> Required action
Go through the records below and report each line with "discount" in it.

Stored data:
════
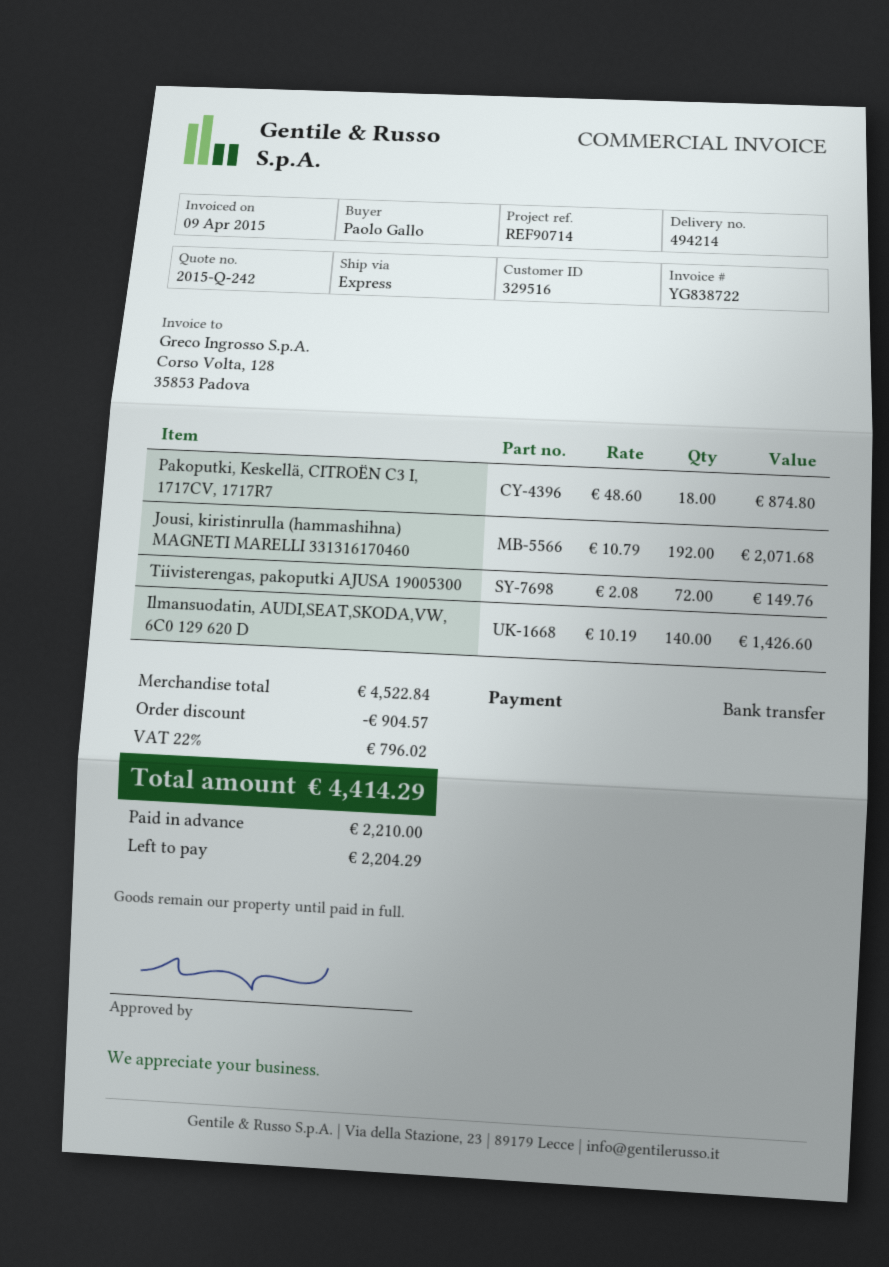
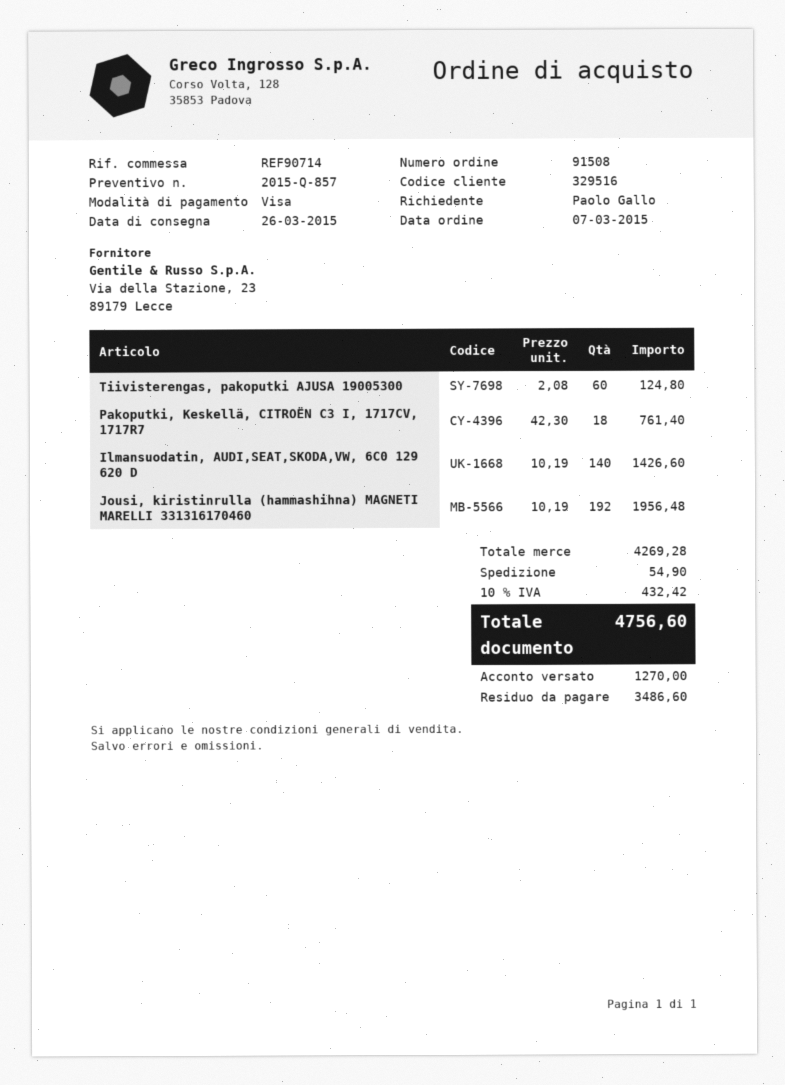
quote number: 2015-Q-242 -> 2015-Q-857
payment method: bank transfer -> Visa
Pakoputki, Keskellä, CITROËN C3 I, 1717CV, 1717R7: 18 x 48.60 = 874.80 -> 18 x 42.30 = 761.40
Jousi, kiristinrulla (hammashihna) MAGNETI MARELLI 331316170460: 192 x 10.79 = 2071.68 -> 192 x 10.19 = 1956.48
Tiivisterengas, pakoputki AJUSA 19005300: 72 x 2.08 = 149.76 -> 60 x 2.08 = 124.80
subtotal: 4522.84 -> 4269.28
discount: 904.57 -> none
shipping: none -> 54.90
tax: 22% = 796.02 -> 10% = 432.42
total: 4414.29 -> 4756.60
deposit: 2210.00 -> 1270.00
balance: 2204.29 -> 3486.60

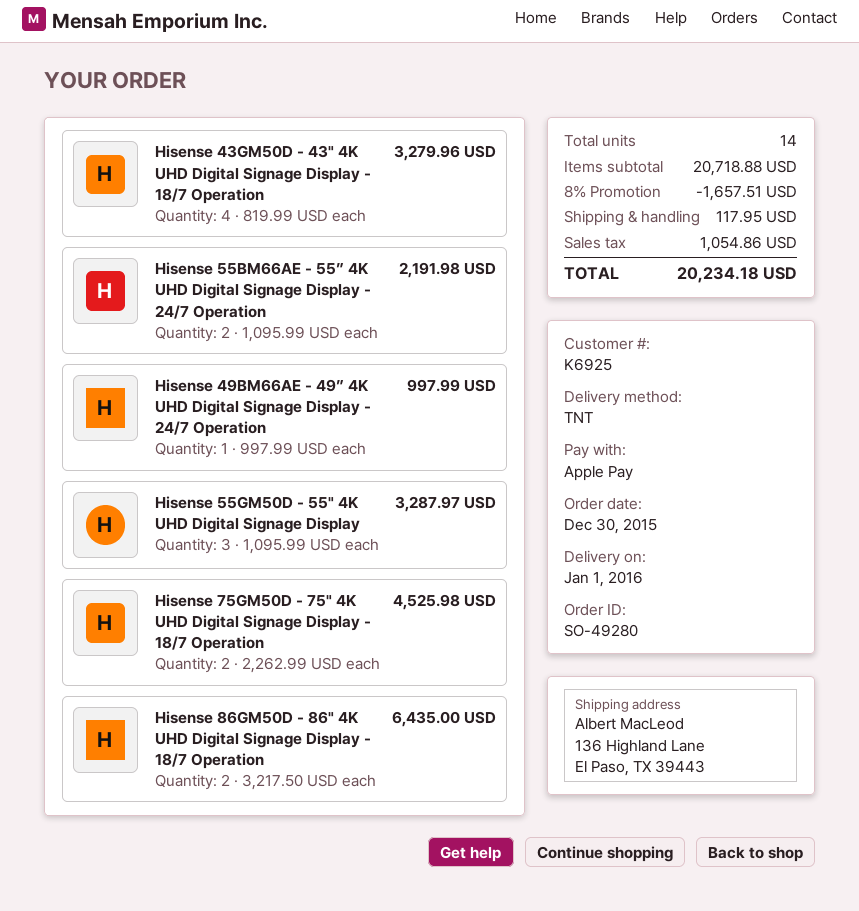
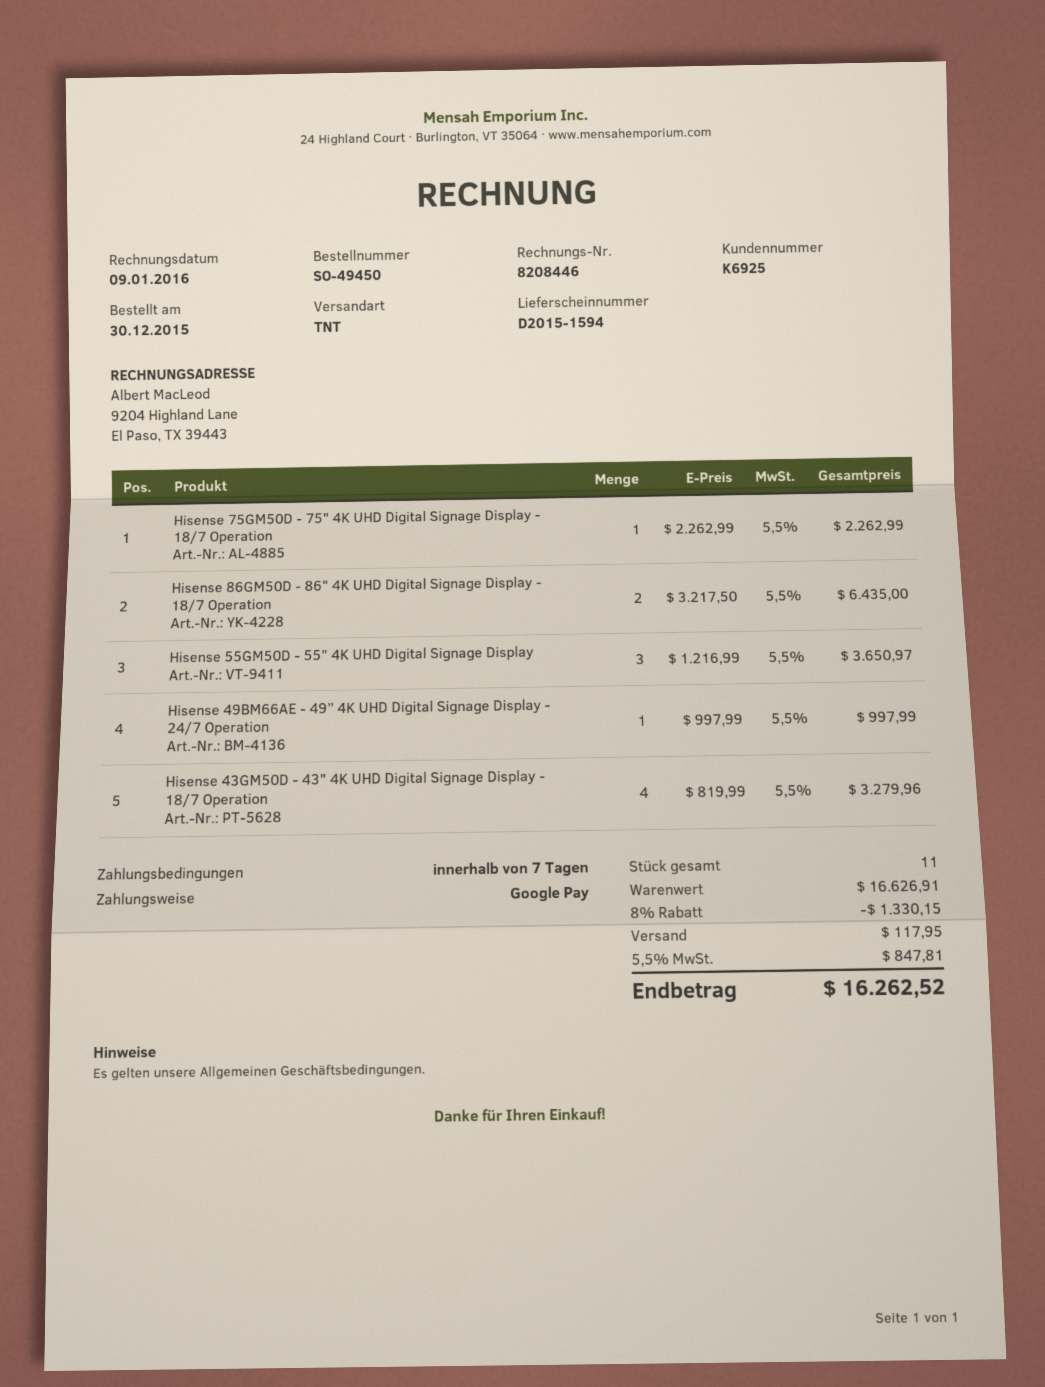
order number: SO-49280 -> SO-49450
payment method: Apple Pay -> Google Pay
Hisense 55BM66AE - 55” 4K UHD Digital Signage Display - 24/7 Operation: 2 x 1095.99 = 2191.98 -> none
Hisense 55GM50D - 55" 4K UHD Digital Signage Display: 3 x 1095.99 = 3287.97 -> 3 x 1216.99 = 3650.97
Hisense 75GM50D - 75" 4K UHD Digital Signage Display - 18/7 Operation: 2 x 2262.99 = 4525.98 -> 1 x 2262.99 = 2262.99
total quantity: 14 -> 11
subtotal: 20718.88 -> 16626.91
discount: 8% = 1657.51 -> 8% = 1330.15
tax: 1054.86 -> 847.81
total: 20234.18 -> 16262.52

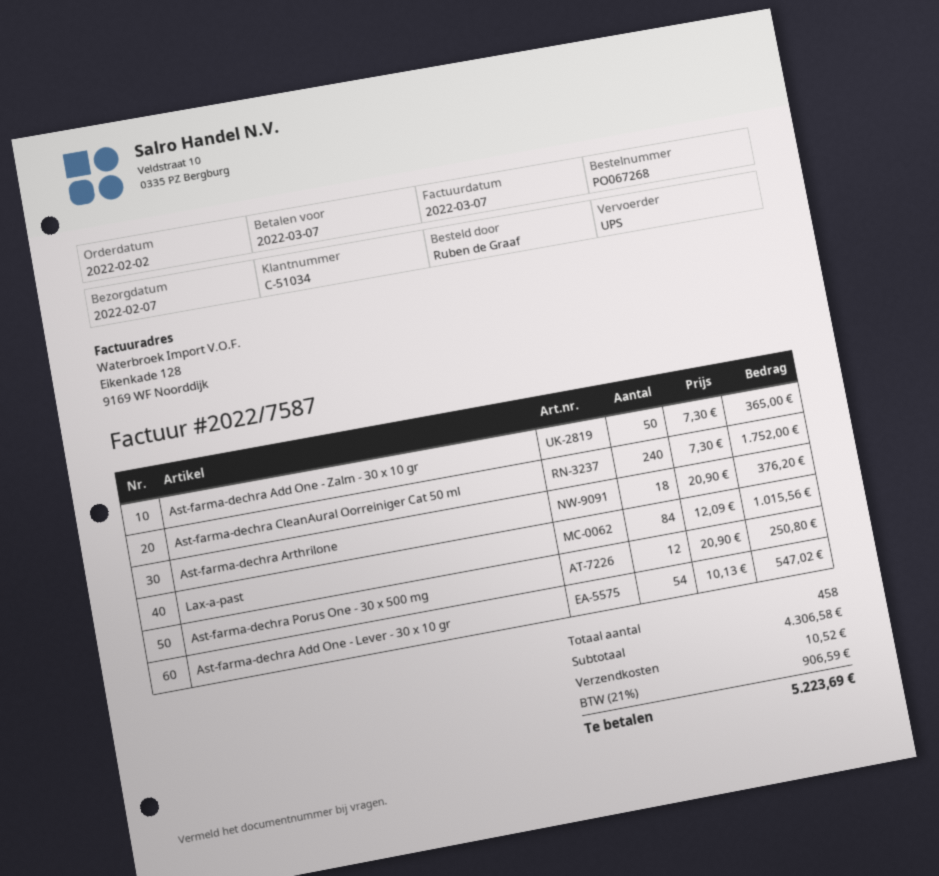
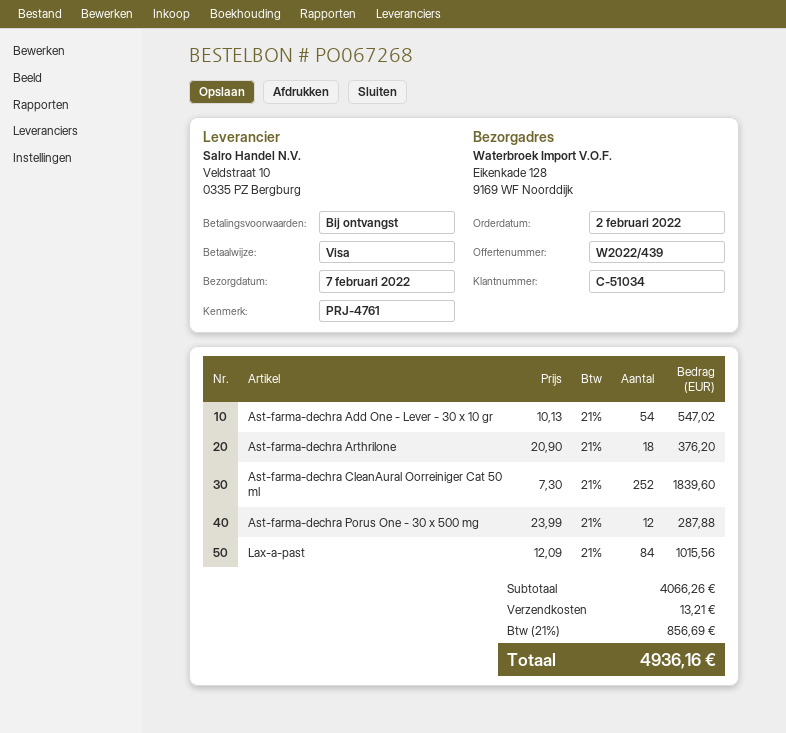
Ast-farma-dechra Add One - Zalm - 30 x 10 gr: 50 x 7.30 = 365.00 -> none
Ast-farma-dechra CleanAural Oorreiniger Cat 50 ml: 240 x 7.30 = 1752.00 -> 252 x 7.30 = 1839.60
Ast-farma-dechra Porus One - 30 x 500 mg: 12 x 20.90 = 250.80 -> 12 x 23.99 = 287.88
subtotal: 4306.58 -> 4066.26
shipping: 10.52 -> 13.21
tax: 21% = 906.59 -> 21% = 856.69
total: 5223.69 -> 4936.16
════
> Reply
discount: 904.57 -> none
discount: 8% = 1657.51 -> 8% = 1330.15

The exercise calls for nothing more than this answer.